Copy, from the material below, every line in which the word "sinners" can be found.

##### Data records

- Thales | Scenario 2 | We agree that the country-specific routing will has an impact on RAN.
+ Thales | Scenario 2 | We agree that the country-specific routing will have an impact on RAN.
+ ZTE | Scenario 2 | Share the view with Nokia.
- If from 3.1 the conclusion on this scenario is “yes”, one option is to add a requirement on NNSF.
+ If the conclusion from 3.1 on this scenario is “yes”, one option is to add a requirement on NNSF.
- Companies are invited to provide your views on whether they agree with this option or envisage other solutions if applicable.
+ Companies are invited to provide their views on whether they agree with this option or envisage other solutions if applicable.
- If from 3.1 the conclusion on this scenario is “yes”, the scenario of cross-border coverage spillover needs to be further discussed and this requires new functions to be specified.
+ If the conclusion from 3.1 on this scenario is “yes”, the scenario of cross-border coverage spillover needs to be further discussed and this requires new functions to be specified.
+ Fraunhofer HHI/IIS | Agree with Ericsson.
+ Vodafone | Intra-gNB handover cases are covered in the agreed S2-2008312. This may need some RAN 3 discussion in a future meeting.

##########
##### Data records

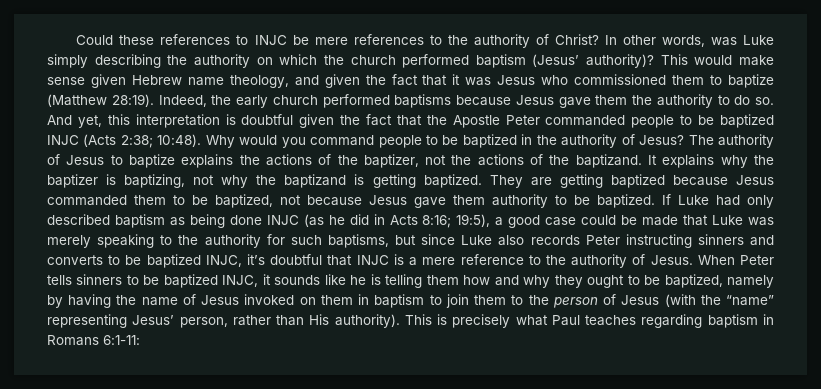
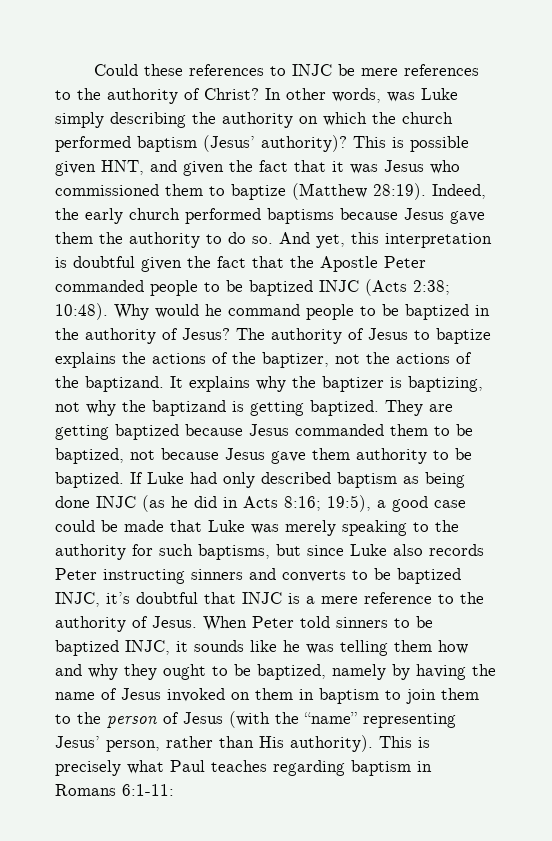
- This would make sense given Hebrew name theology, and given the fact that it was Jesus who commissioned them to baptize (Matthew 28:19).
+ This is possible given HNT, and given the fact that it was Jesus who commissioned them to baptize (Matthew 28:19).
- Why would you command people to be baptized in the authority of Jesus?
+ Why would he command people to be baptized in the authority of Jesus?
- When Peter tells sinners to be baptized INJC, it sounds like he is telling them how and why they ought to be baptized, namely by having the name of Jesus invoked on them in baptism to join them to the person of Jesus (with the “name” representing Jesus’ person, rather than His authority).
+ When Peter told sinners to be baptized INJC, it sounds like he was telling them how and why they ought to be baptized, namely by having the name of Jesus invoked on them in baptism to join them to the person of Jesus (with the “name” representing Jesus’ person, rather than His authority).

##########
##### Data records

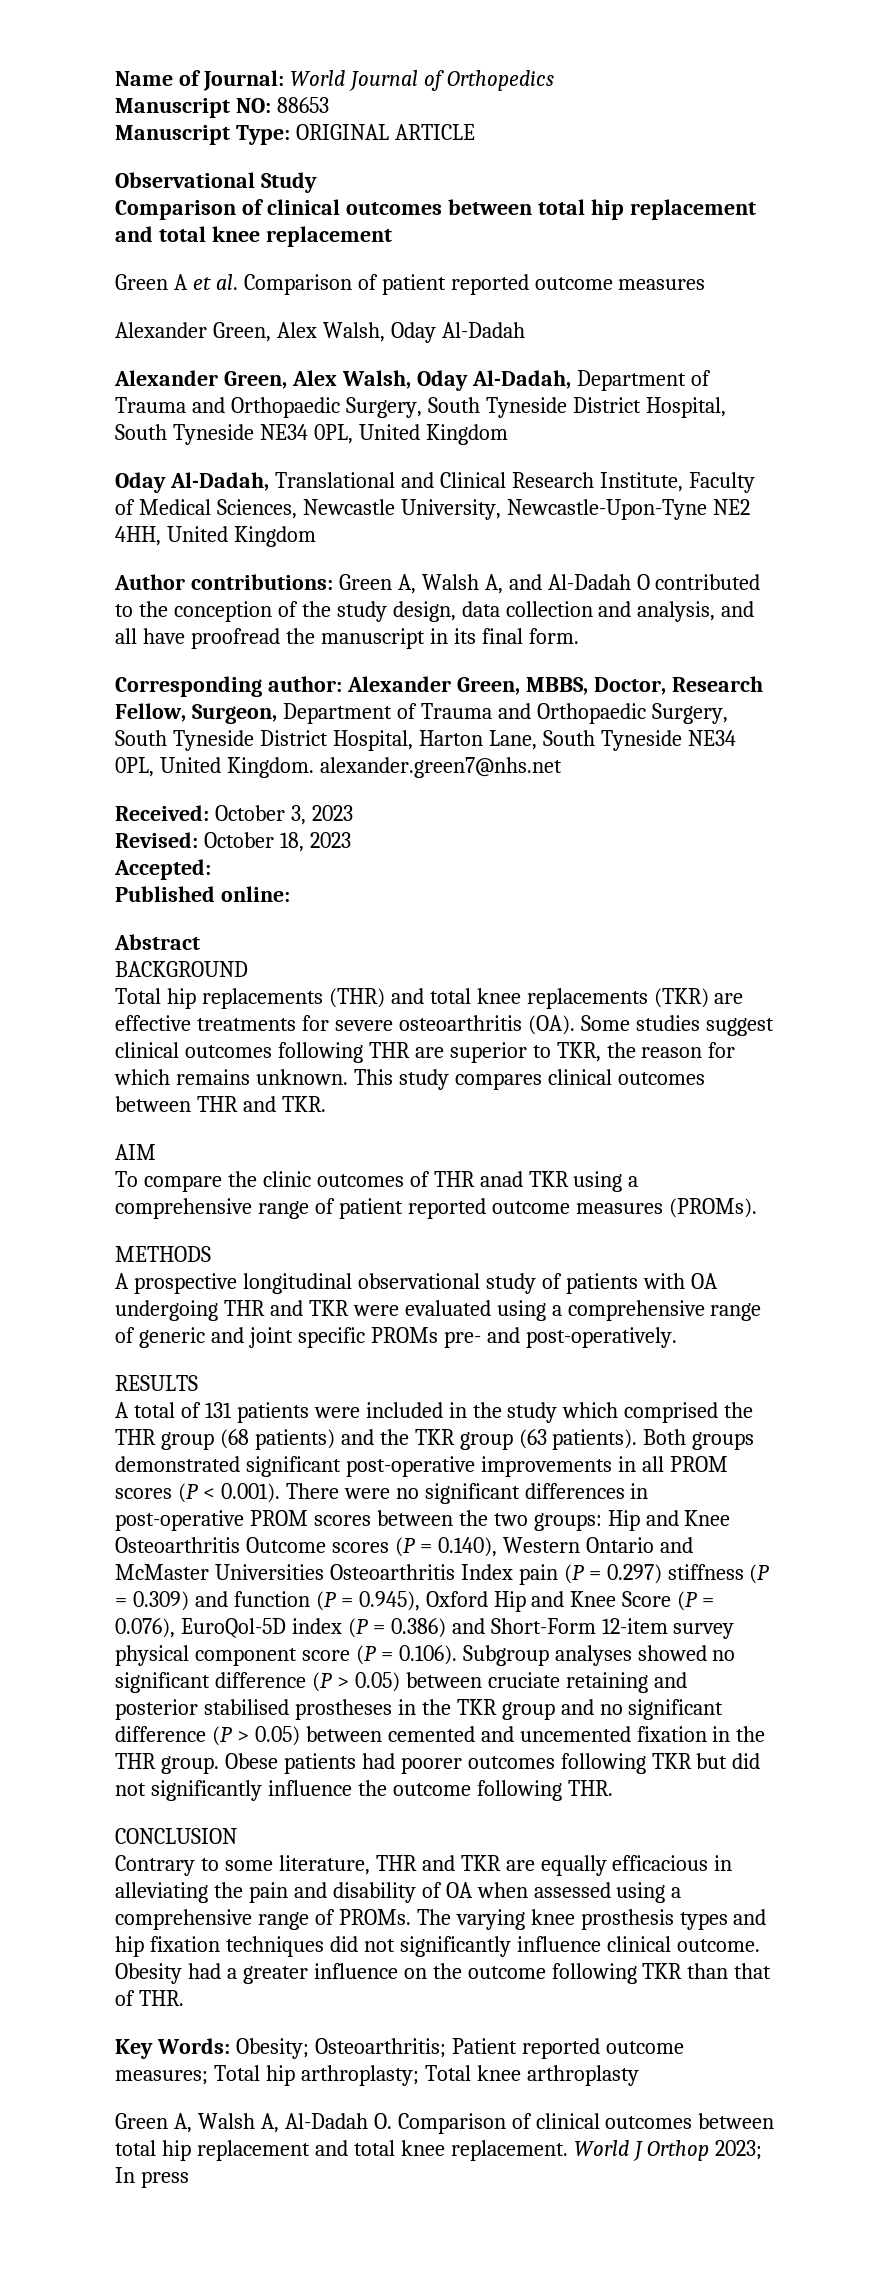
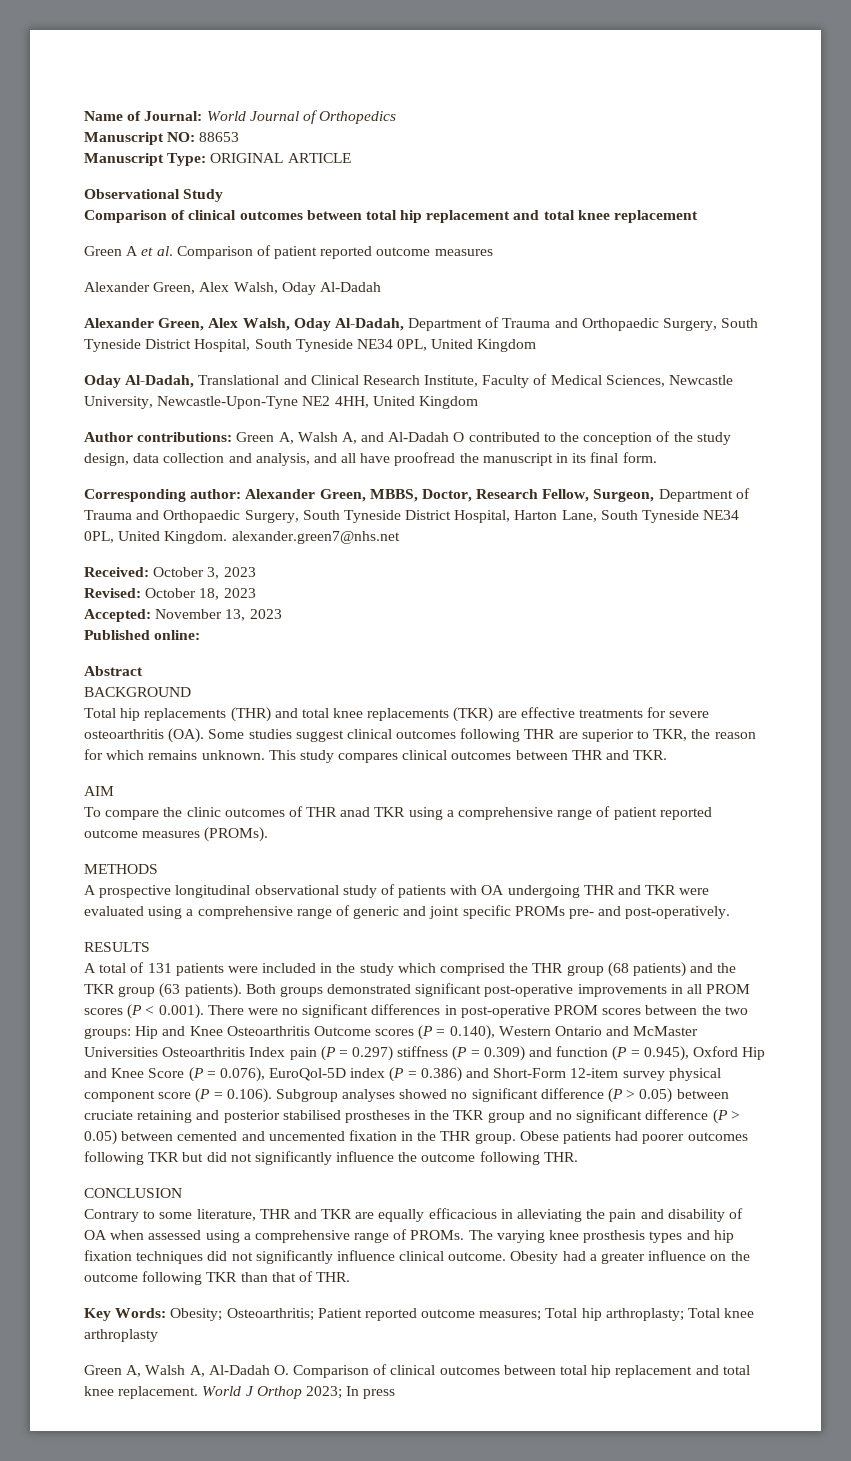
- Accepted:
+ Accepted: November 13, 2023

##########

## Completed task:
- When Peter tells sinners to be baptized INJC, it sounds like he is telling them how and why they ought to be baptized, namely by having the name of Jesus invoked on them in baptism to join them to the person of Jesus (with the “name” representing Jesus’ person, rather than His authority).
+ When Peter told sinners to be baptized INJC, it sounds like he was telling them how and why they ought to be baptized, namely by having the name of Jesus invoked on them in baptism to join them to the person of Jesus (with the “name” representing Jesus’ person, rather than His authority).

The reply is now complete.